Questo è un compito che spetta soprattutto alla politica e chiama in causa direttamente il Pd. La manifestazione di Roma ha offerto un segnale di vitalità del suo “popolo” e per un giorno, di responsabilità del suo gruppo dirigente davanti alla richiesta urlata di “unità”. Ora vengono altre prove, certo più impegnative: dal congresso, alle elezioni europee del prossimo maggio. Non sarà come le altre volte, e non è solo un modo di dire. Il congresso cade nella fase più drammatica del riformismo in Europa, anzi in tutto il mondo: travolta dalla globalizzazione, dalla crisi economica e da un capitalismo sempre più avido (per citare la citazione applauditissima fatta in piazza da Martina a proposito del discorso di Jeremy Corbin al congresso laburista), messa all’angolo dall’irrompere della destra populista e sovranista, la sinistra è ancora in cerca di un solido profilo identitario, che superi sì l’approccio novecentesco ma anche le tentazioni neo-liberiste di questi anni. Quando nacque si disse che il Pd era il soggetto più adatto per compiere questa impresa perché univa al riformismo classico di matrice socialista quello cattolico e l’ambientalismo. Ma l’amalgama – per usare un’altra citazione – non è mai riuscita.
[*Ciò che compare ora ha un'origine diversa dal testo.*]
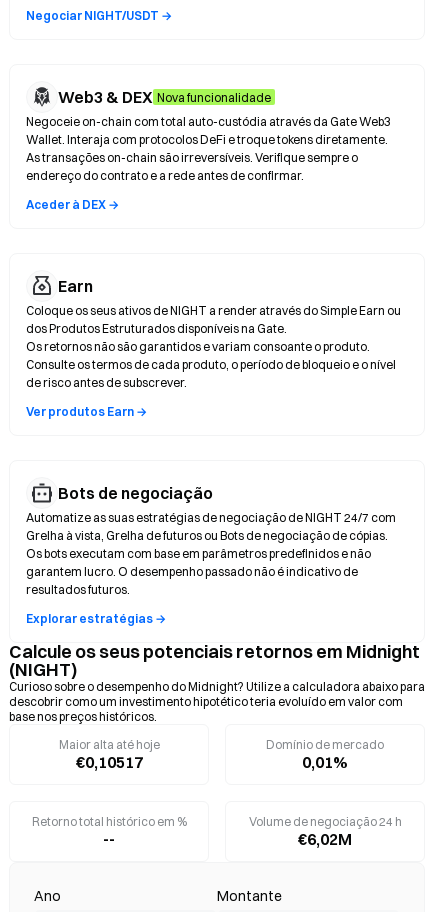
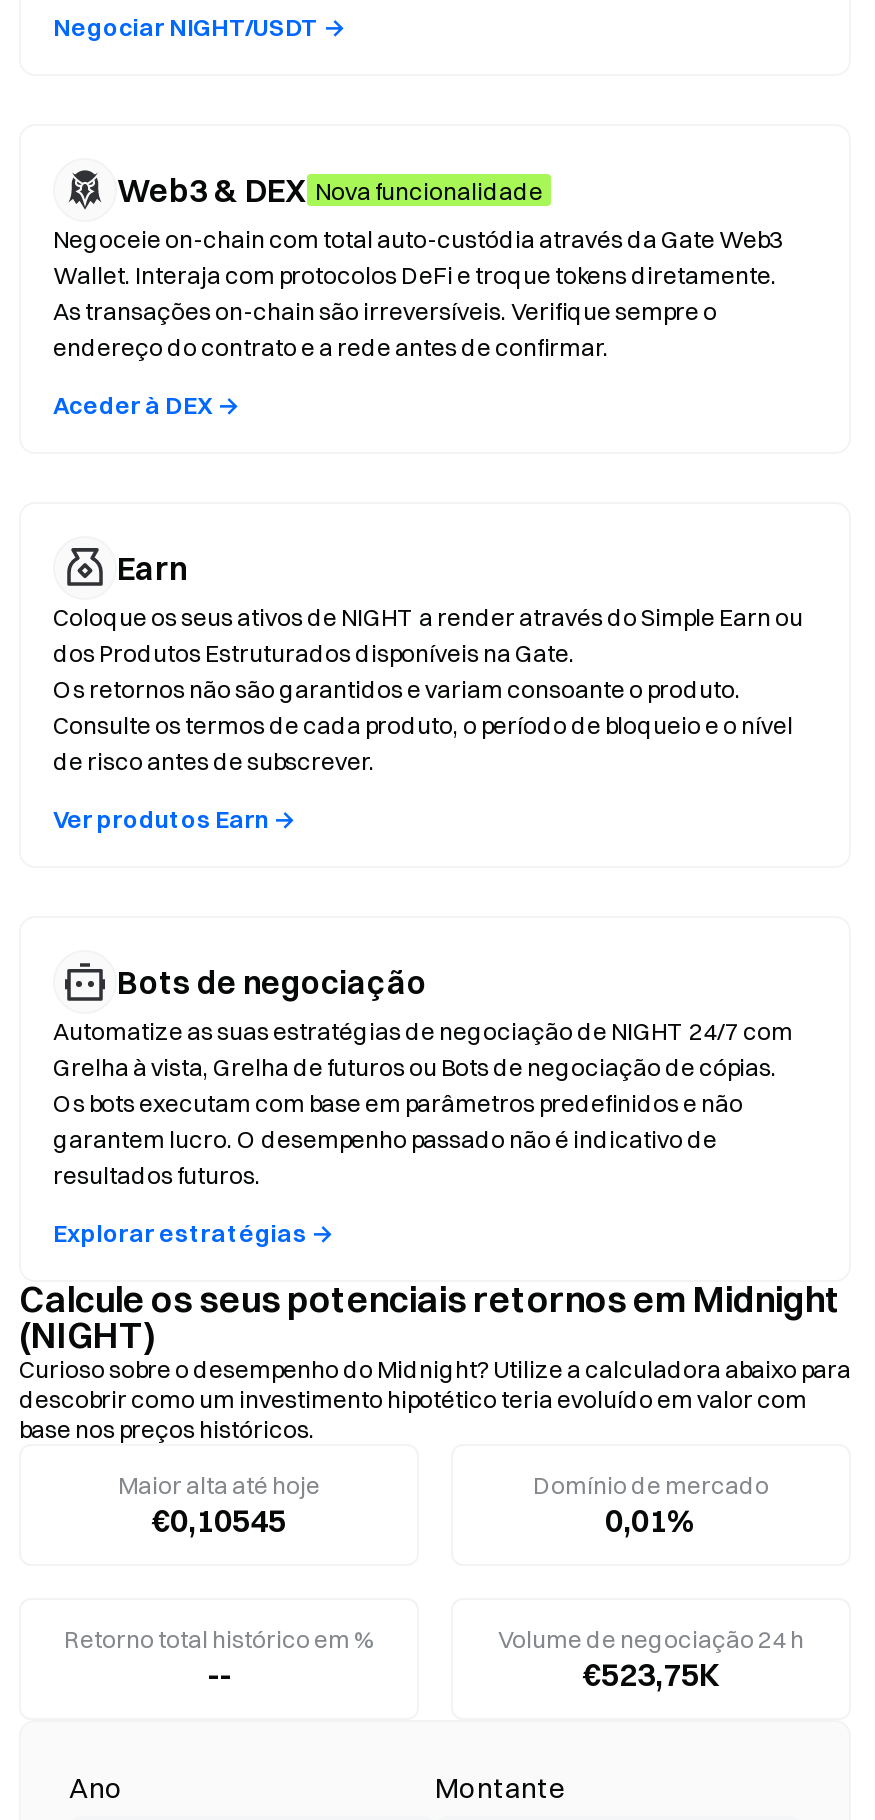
[76,752,142,772] €0,10517 -> [152,1500,286,1540] €0,10545
[298,829,352,849] €6,02M -> [583,1654,719,1694] €523,75K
O meglio, l’impresa non è stata neanche tentata, con gruppi dirigenti troppo impegnati a navigare nella quotidianità e a volte nelle furbizie correntizie, e a sbarrare di fatto un vero rinnovamento.
L’intreccio della scadenza congressuale con il voto europeo di fine maggio è a questo punto ancora più evidente. E la discussione avviata nelle file democratiche sul come presentarsi agli elettori in Italia e anche negli altri Paesi, denota se non altro la consapevolezza di un passaggio storico drammatico. Consegnare l’Europa agli anti-europei, sarebbe una sconfitta difficilmente rimediabile nel breve e nel lungo periodo. Da qui la proposta di un largo fronte europeista che vada da Macron al Pse a Tsipras: ma è una scelta da valutare a fondo, considerata anche la proporzionalissima legge elettorale europea che scoraggia cartelli ed alleanze.
Si vedrà ora se si riuscirà ad affrontare la questione, come tutte le altre, in modo da evitare nuove divisioni eclatanti o addirittura scissioni. Già nelle prossime settimane, con la convention organizzata a Roma, dal candidato alla leadership Zingaretti e poi con la Leopolda renziana, si capirà se l’appello all’unità di piazza del Popolo sarà ascoltato. Quel che è certo è che dalle piazze di Milano e Roma c’è una sinistra che torna in campo. Con tutti i suoi limiti e i suoi problemi, ma con una grande voglia di riappropriarsi del suo spazio. Il grande inganno mediatico su un governo in cui convivrebbero una destra leghista e una “sinistra” grillina, è stato defintivamente svelato. E’ solo destra, e anche la peggiore.